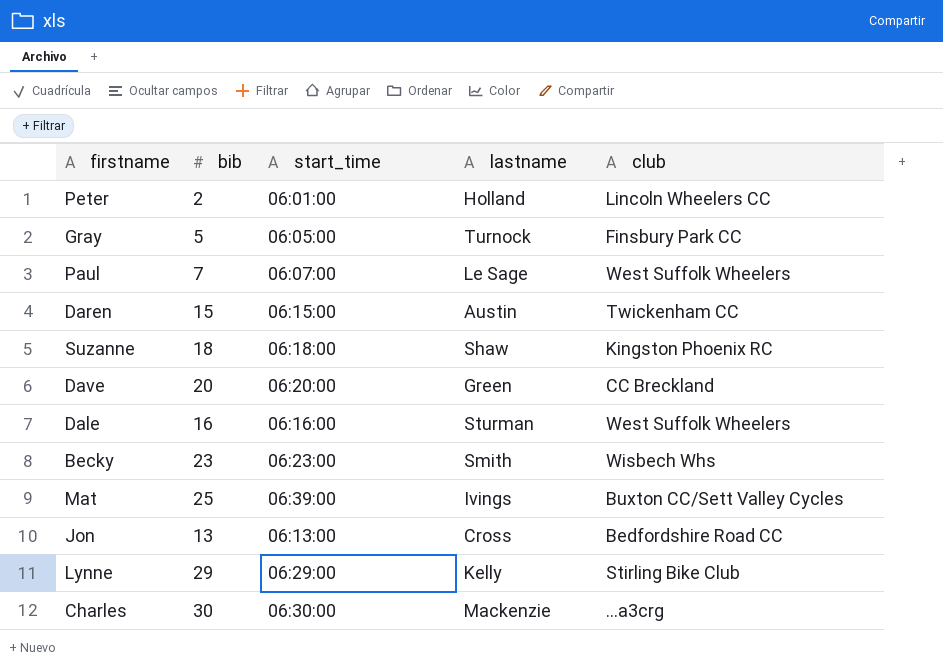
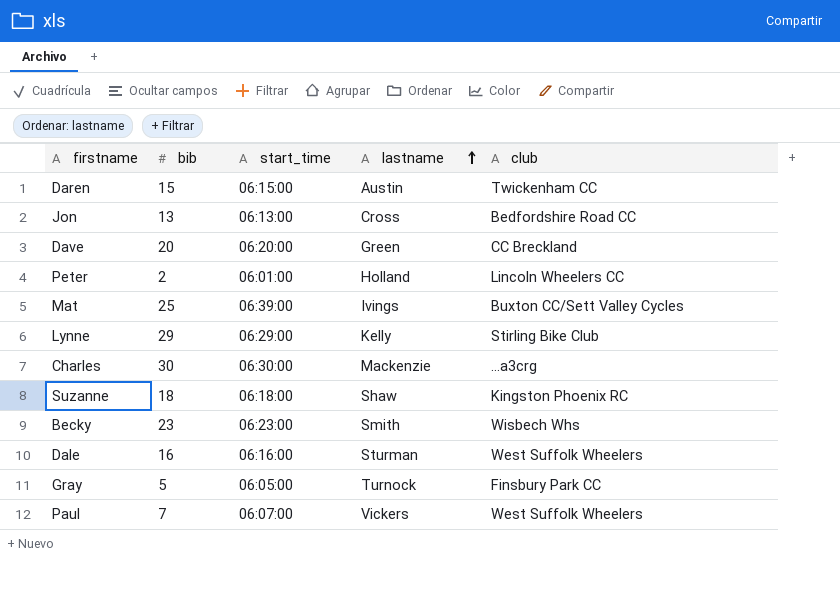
row order: none -> lastname ascending
Paul | lastname: Le Sage -> Vickers

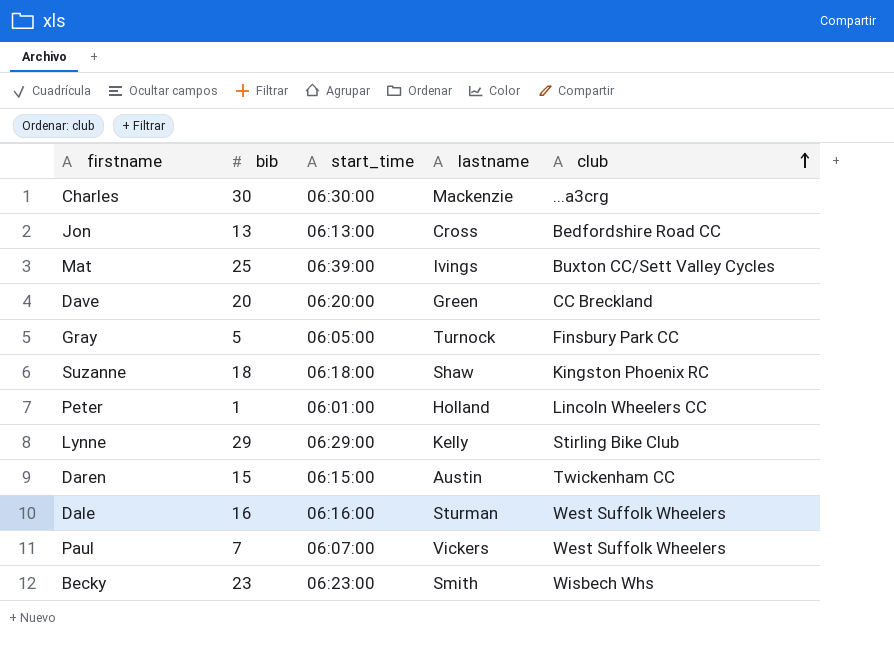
row order: lastname ascending -> club ascending
Peter | bib: 2 -> 1

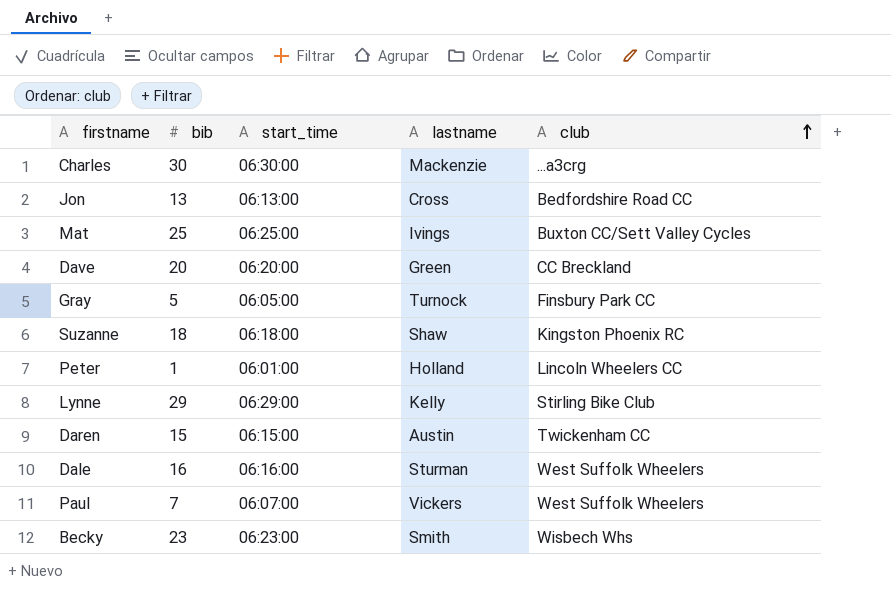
Mat | start_time: 06:39:00 -> 06:25:00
= = = =
WORK INSTRUCTION:
For the string "lastname", count the lines of the preceding listing in which it appears, and report the count alone.

TASK ANSWER:
3